(Supplied information)
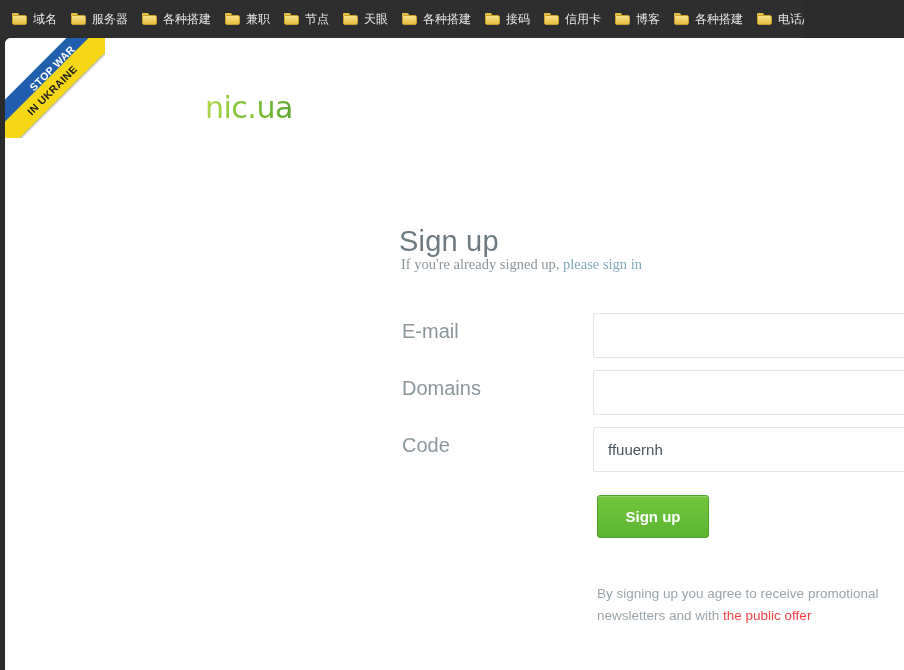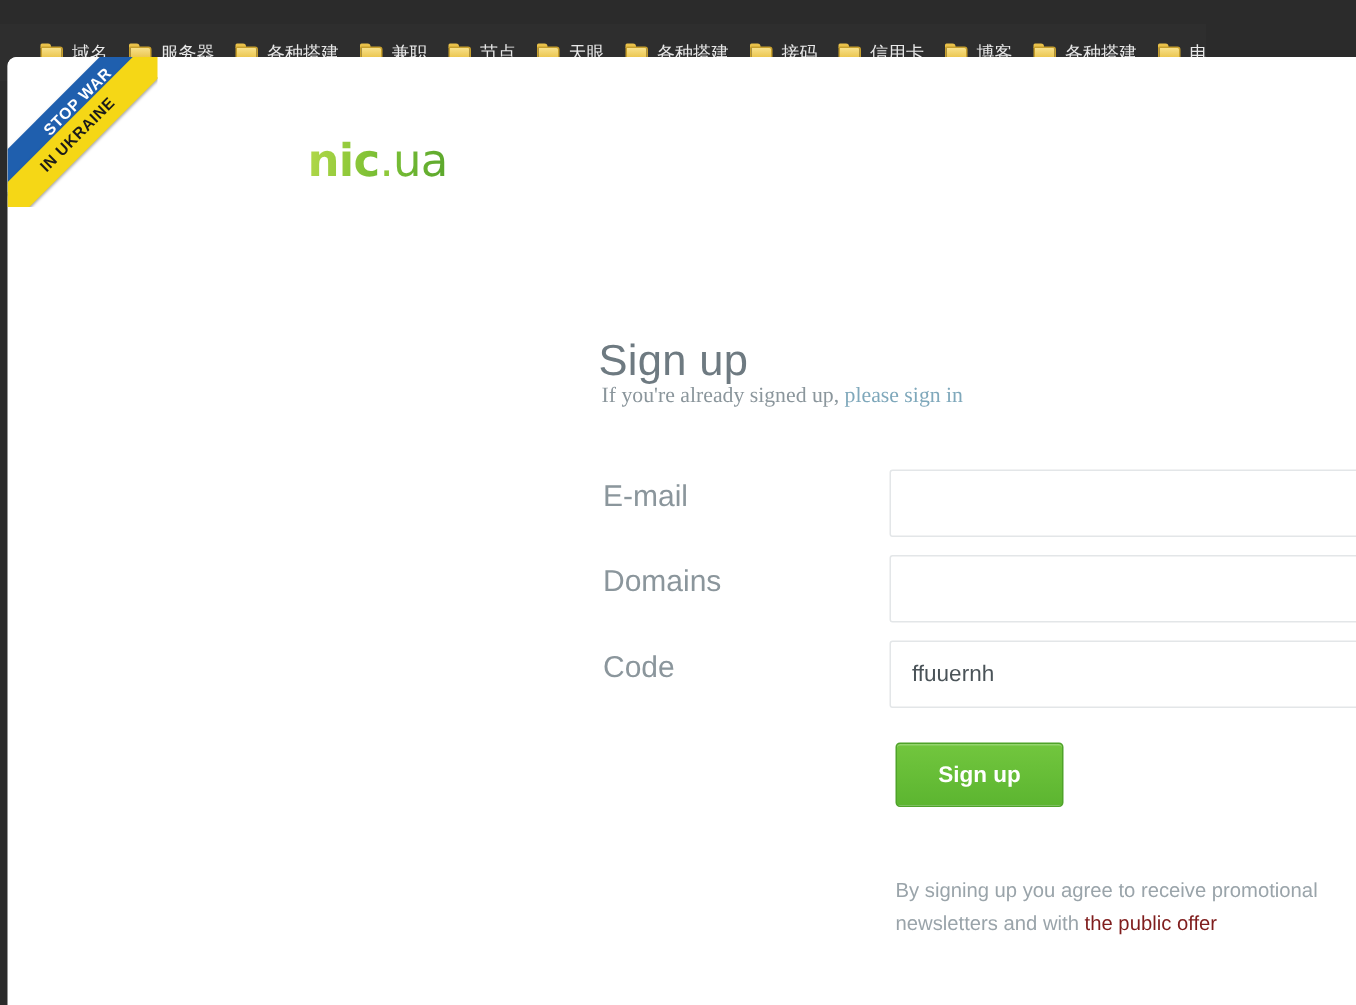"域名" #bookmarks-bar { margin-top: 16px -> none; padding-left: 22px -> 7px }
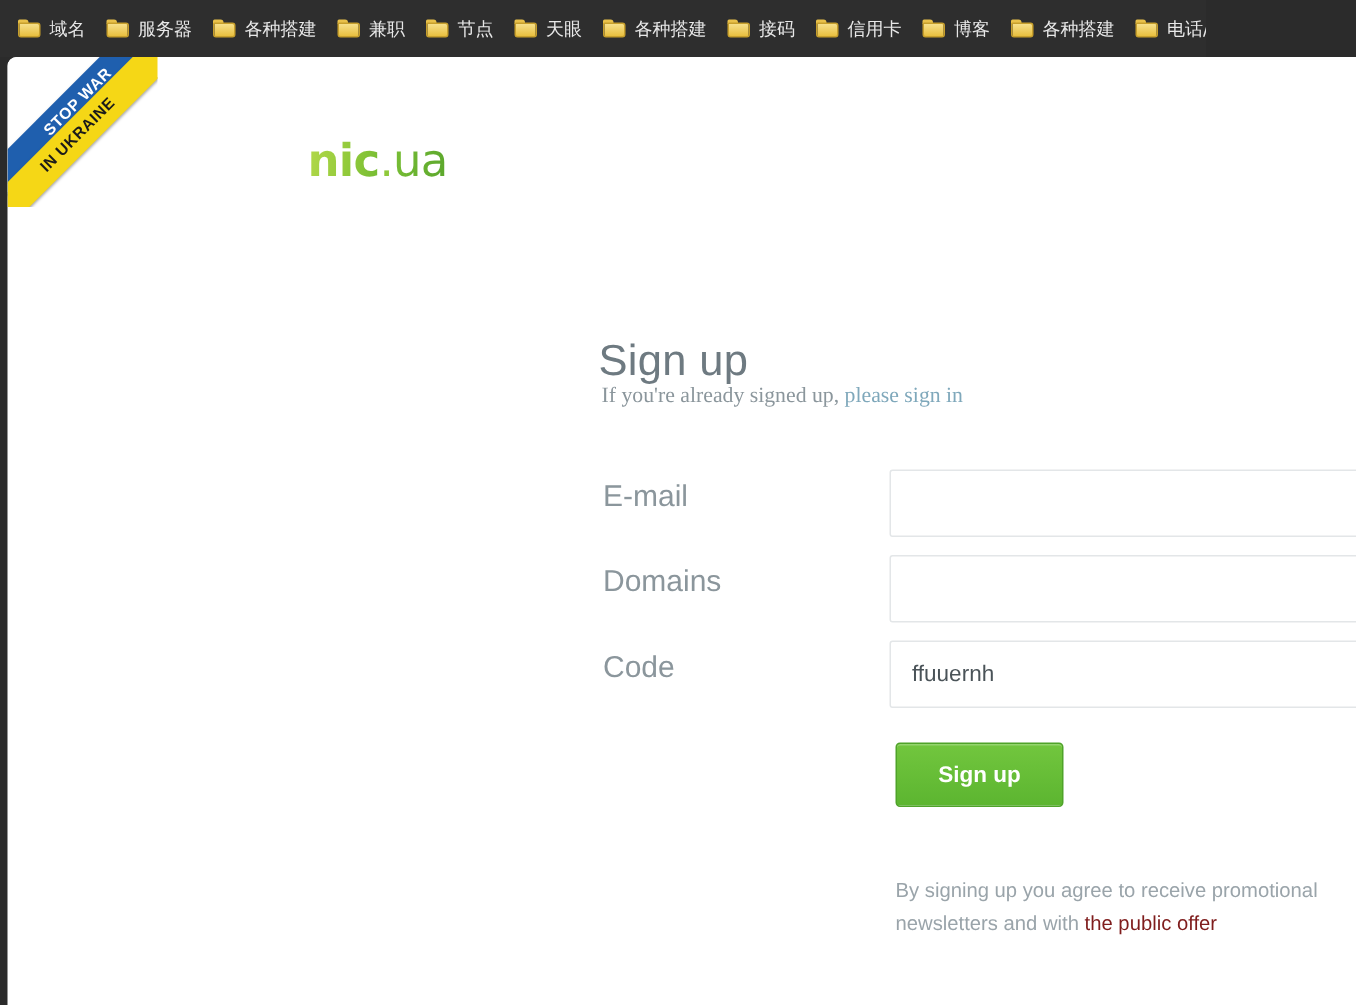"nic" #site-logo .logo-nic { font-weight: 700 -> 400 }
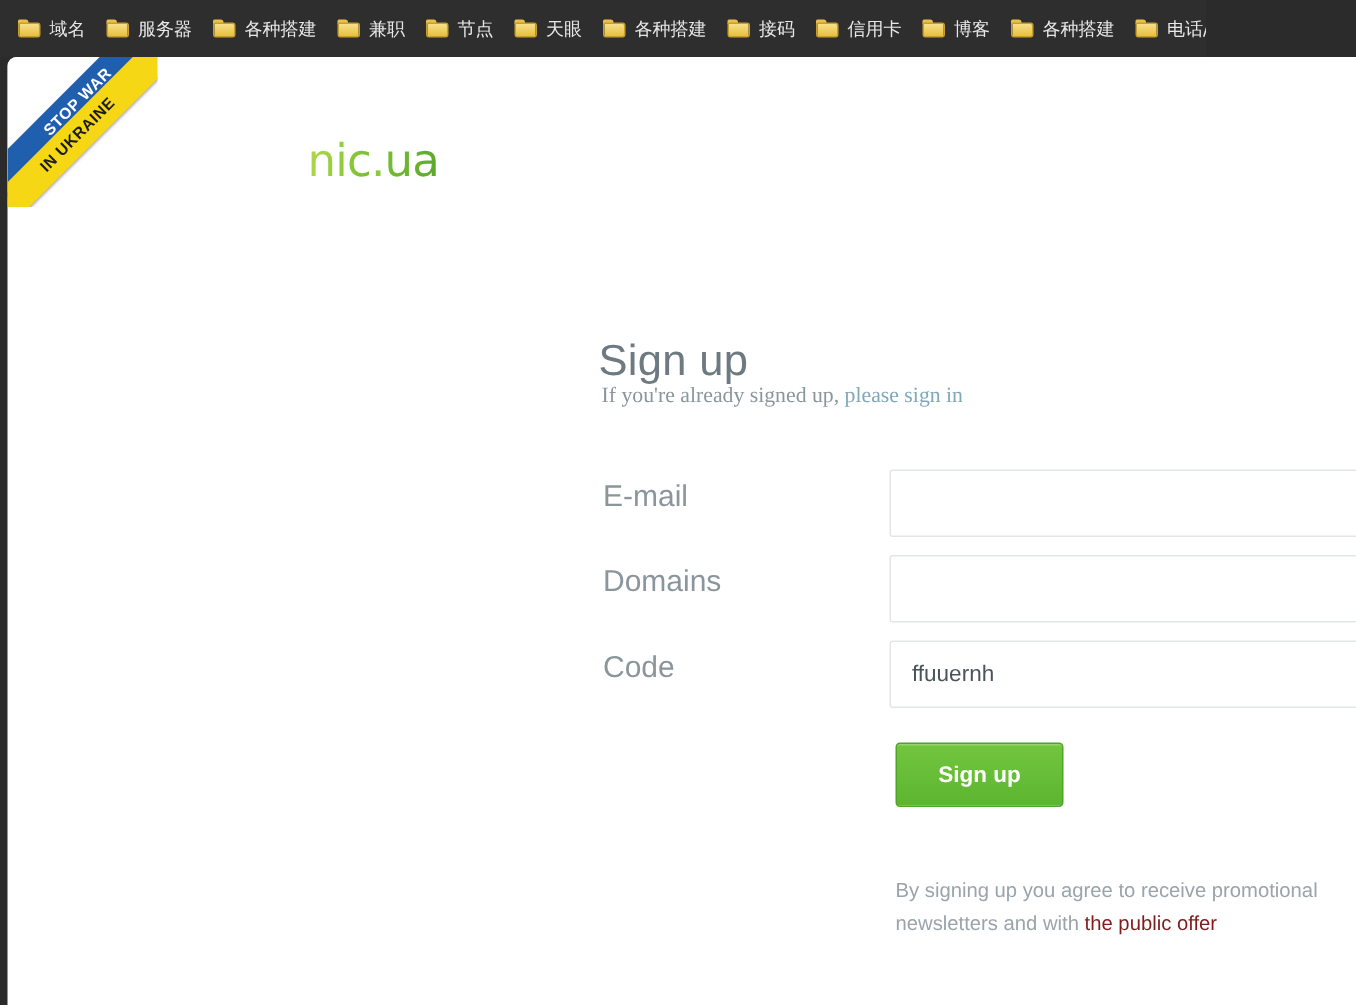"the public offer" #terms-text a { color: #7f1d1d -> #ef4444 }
(End Supplied information)
(Supplied information)
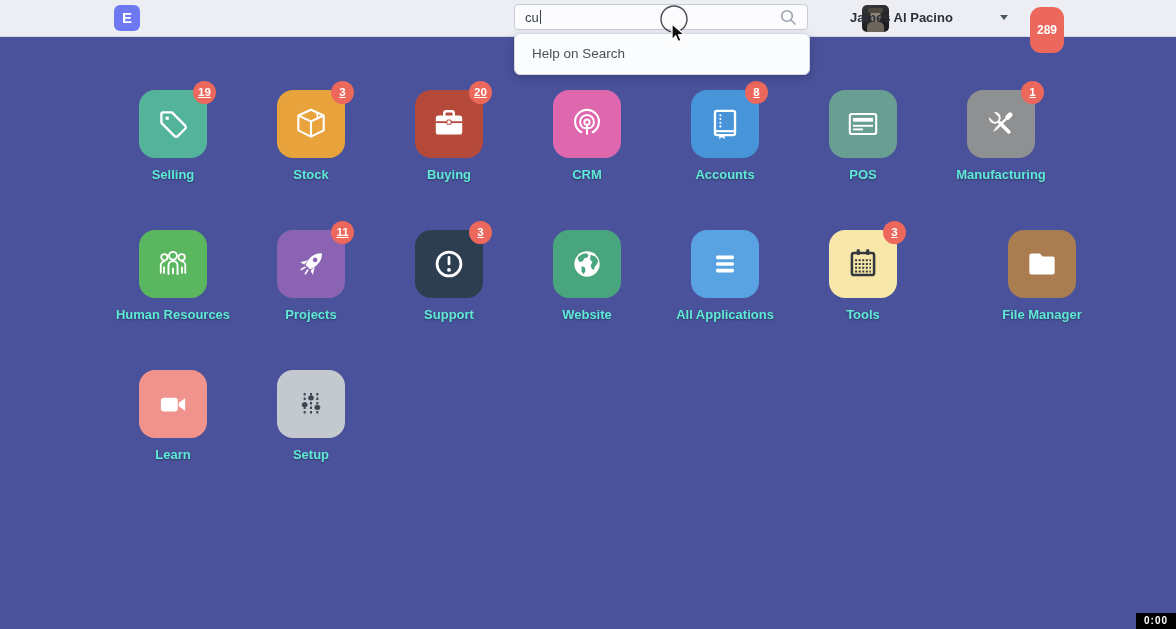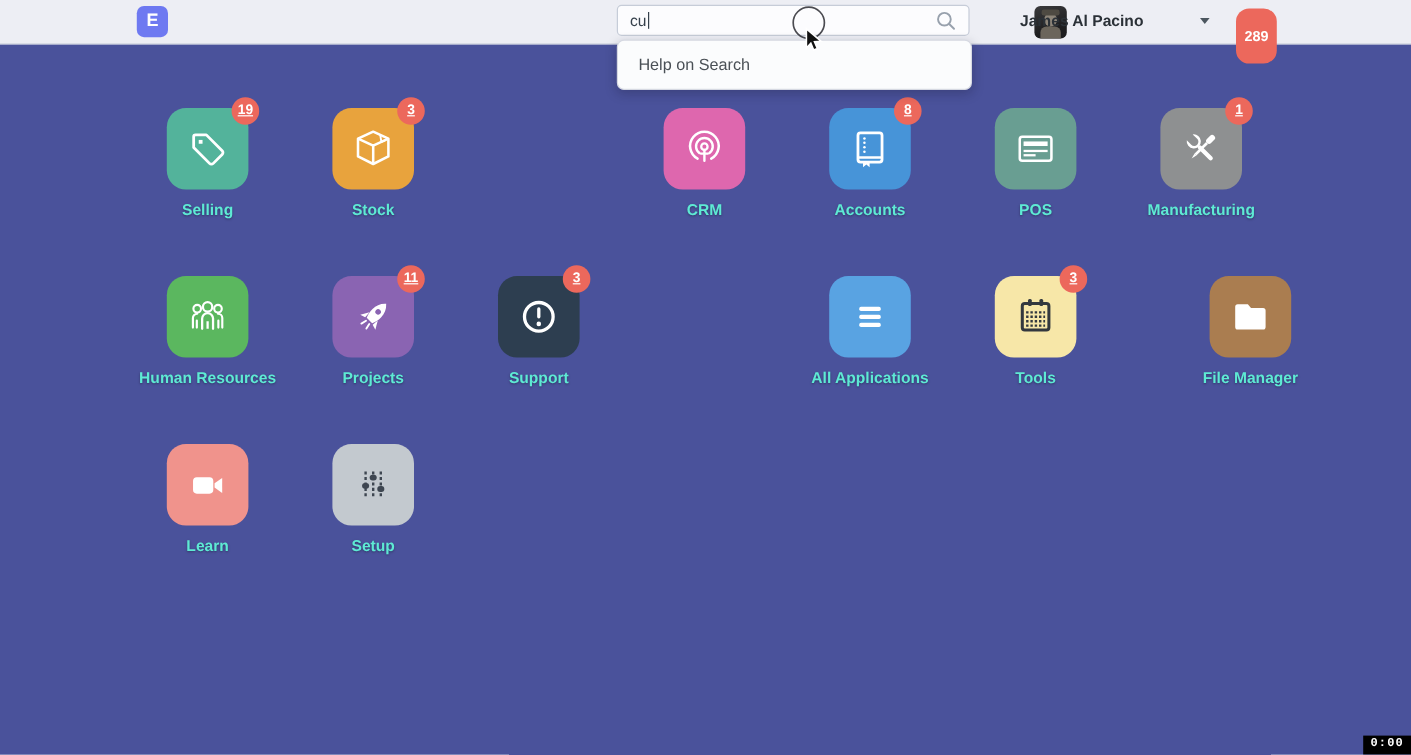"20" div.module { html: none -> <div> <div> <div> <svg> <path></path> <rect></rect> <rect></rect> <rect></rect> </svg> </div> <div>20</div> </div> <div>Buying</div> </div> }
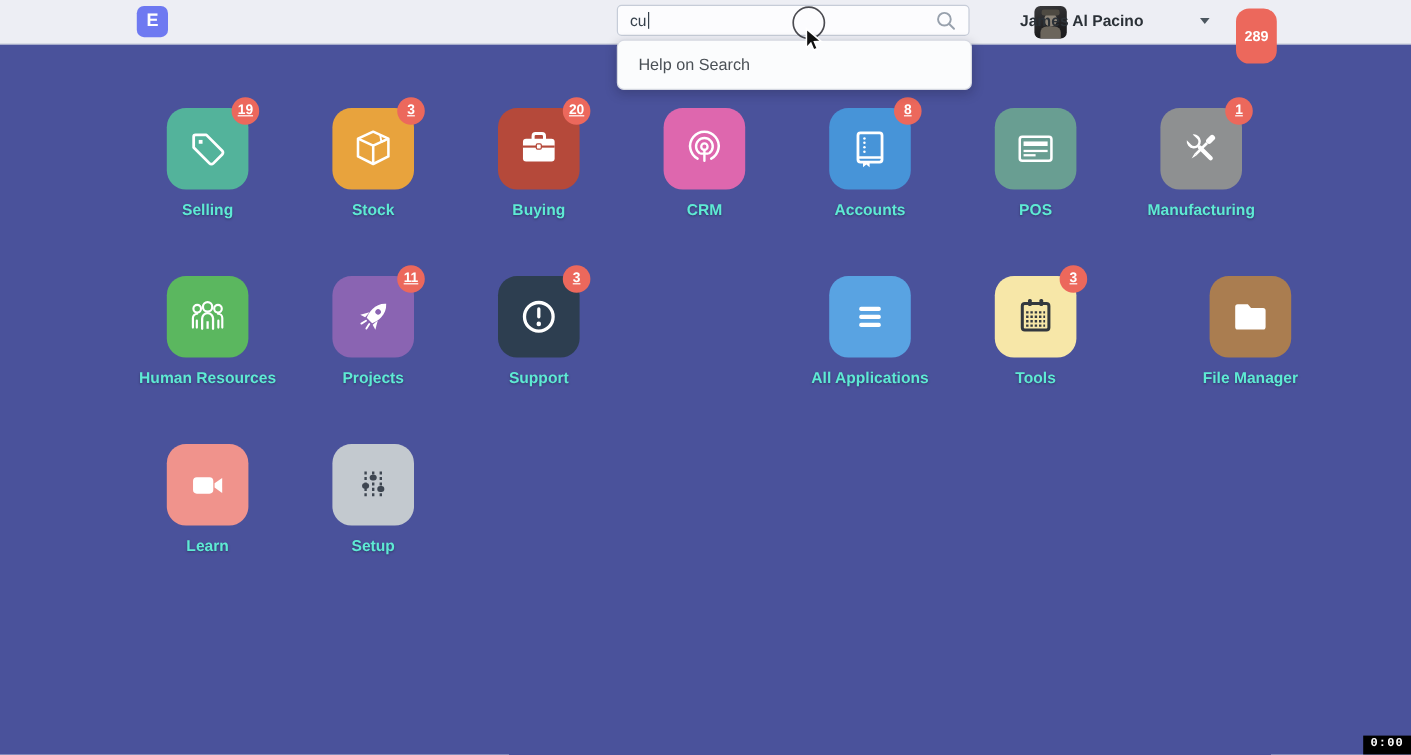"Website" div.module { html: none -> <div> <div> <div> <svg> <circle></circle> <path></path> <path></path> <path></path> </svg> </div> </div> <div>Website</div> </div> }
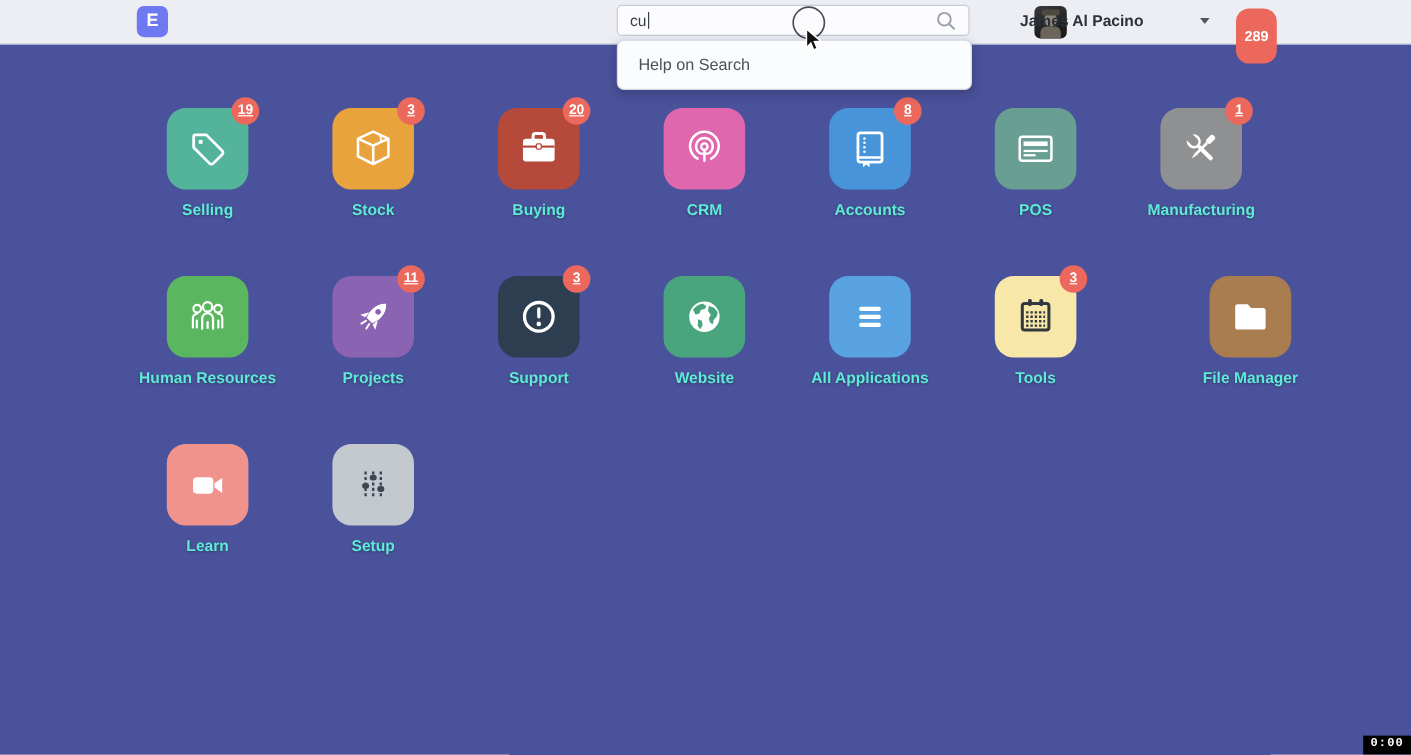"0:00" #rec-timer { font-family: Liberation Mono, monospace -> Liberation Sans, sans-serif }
(End Supplied information)
> **Exercise**
From the data above, retype only the lines starting with the line with "margin-top: 16px ->" and going on through the line with "color: #7f1d1d ->", exactly, leaving out the pictures.

> **Response area**
"域名" #bookmarks-bar { margin-top: 16px -> none; padding-left: 22px -> 7px }
"nic" #site-logo .logo-nic { font-weight: 700 -> 400 }
"the public offer" #terms-text a { color: #7f1d1d -> #ef4444 }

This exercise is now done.